### Stored items from a collection

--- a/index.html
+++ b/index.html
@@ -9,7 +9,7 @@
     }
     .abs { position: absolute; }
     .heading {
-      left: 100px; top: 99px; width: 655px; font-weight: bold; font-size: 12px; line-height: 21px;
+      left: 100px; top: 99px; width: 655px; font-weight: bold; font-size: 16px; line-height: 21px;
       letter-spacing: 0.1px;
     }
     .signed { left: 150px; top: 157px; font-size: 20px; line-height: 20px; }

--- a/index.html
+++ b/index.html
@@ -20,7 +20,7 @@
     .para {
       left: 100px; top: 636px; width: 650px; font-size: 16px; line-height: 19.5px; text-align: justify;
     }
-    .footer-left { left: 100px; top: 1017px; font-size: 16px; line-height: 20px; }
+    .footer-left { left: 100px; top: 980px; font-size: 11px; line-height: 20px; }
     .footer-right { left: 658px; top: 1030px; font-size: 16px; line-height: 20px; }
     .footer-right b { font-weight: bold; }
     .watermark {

--

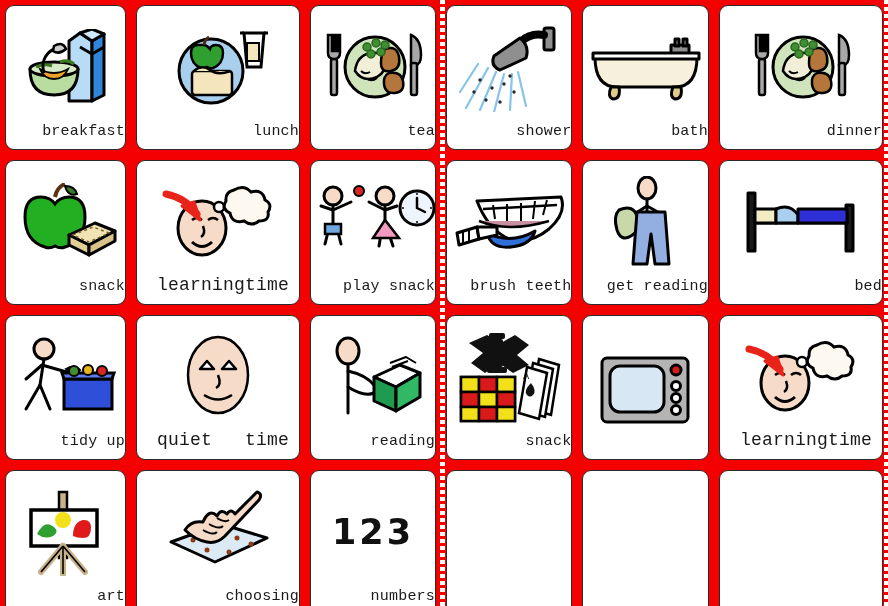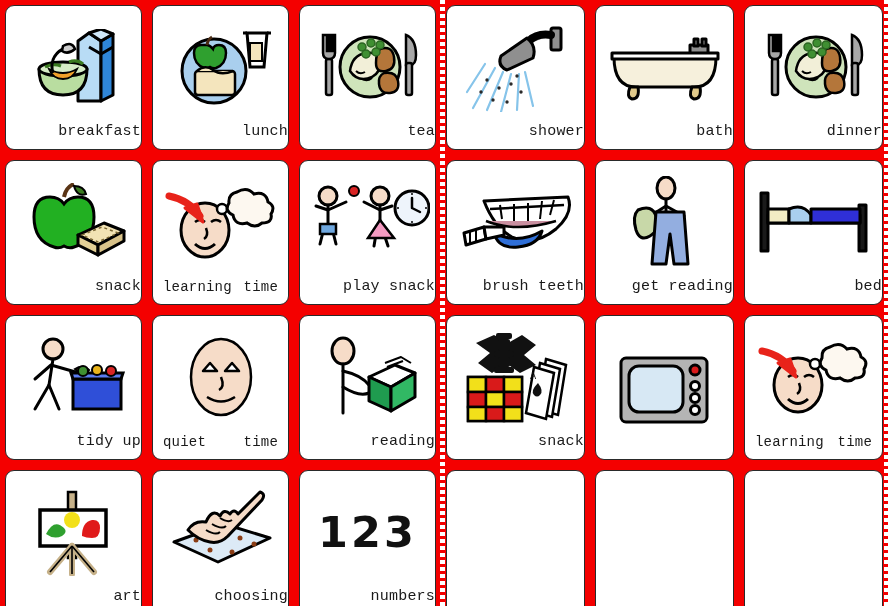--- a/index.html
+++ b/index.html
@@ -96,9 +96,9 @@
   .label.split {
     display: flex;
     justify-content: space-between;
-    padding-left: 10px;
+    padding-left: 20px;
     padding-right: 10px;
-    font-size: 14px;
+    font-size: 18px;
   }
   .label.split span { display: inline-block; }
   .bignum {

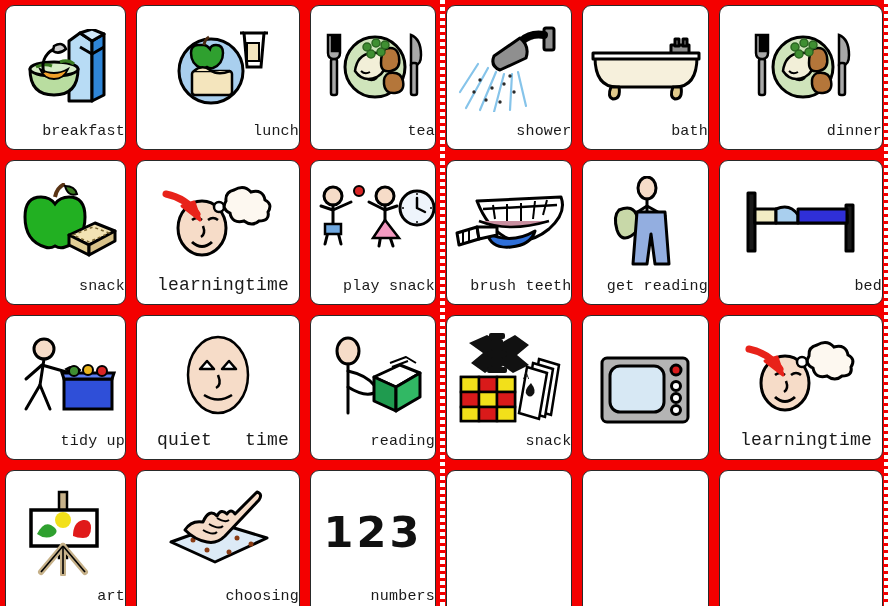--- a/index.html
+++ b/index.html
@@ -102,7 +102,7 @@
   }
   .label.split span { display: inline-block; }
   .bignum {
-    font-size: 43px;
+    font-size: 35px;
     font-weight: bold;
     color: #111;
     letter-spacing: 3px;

...

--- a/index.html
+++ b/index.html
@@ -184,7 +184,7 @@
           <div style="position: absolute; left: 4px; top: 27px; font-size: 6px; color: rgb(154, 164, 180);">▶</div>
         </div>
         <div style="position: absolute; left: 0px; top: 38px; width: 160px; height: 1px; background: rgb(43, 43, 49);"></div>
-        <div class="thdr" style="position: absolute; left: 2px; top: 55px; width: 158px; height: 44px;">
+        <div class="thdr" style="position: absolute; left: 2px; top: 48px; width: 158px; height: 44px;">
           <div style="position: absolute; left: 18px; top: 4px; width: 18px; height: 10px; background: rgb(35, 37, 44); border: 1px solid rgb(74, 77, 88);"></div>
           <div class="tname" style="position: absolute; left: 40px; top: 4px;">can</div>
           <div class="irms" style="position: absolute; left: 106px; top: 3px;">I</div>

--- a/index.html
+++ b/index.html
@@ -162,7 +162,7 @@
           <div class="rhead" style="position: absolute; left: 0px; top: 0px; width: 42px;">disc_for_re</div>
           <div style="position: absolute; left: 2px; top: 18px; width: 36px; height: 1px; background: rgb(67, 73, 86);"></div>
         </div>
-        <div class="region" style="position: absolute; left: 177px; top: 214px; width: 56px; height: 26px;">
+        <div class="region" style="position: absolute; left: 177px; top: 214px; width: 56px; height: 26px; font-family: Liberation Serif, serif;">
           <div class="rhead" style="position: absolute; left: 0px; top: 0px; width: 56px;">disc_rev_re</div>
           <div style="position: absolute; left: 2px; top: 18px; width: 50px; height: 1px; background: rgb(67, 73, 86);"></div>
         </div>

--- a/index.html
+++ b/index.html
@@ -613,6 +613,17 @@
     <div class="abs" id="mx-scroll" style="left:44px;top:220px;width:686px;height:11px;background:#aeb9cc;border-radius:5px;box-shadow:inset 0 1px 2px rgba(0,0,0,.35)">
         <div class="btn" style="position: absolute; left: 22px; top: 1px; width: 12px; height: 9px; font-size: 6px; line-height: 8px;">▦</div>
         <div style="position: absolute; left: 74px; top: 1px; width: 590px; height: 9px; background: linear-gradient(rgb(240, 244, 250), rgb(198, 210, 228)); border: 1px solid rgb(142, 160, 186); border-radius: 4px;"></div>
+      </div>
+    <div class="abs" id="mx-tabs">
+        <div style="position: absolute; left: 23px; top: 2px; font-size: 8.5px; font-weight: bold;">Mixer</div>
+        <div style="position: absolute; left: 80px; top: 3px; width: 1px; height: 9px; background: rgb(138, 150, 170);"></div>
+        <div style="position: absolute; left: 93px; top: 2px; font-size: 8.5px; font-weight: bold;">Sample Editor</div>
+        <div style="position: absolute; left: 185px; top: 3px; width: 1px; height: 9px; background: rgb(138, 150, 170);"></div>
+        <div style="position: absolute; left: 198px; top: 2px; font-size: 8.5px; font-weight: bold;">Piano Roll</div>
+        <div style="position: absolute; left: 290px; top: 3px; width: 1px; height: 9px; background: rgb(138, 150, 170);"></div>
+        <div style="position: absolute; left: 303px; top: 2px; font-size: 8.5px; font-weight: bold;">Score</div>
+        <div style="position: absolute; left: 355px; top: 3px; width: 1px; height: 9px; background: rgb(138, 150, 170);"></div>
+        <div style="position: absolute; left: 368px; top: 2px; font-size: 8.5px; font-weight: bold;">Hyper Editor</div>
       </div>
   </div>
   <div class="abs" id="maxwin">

### Exercise objective
Scan the data above for the word "padding". Copy every line in which it is found.

### Response below
-    padding-left: 10px;
+    padding-left: 20px;
     padding-right: 10px;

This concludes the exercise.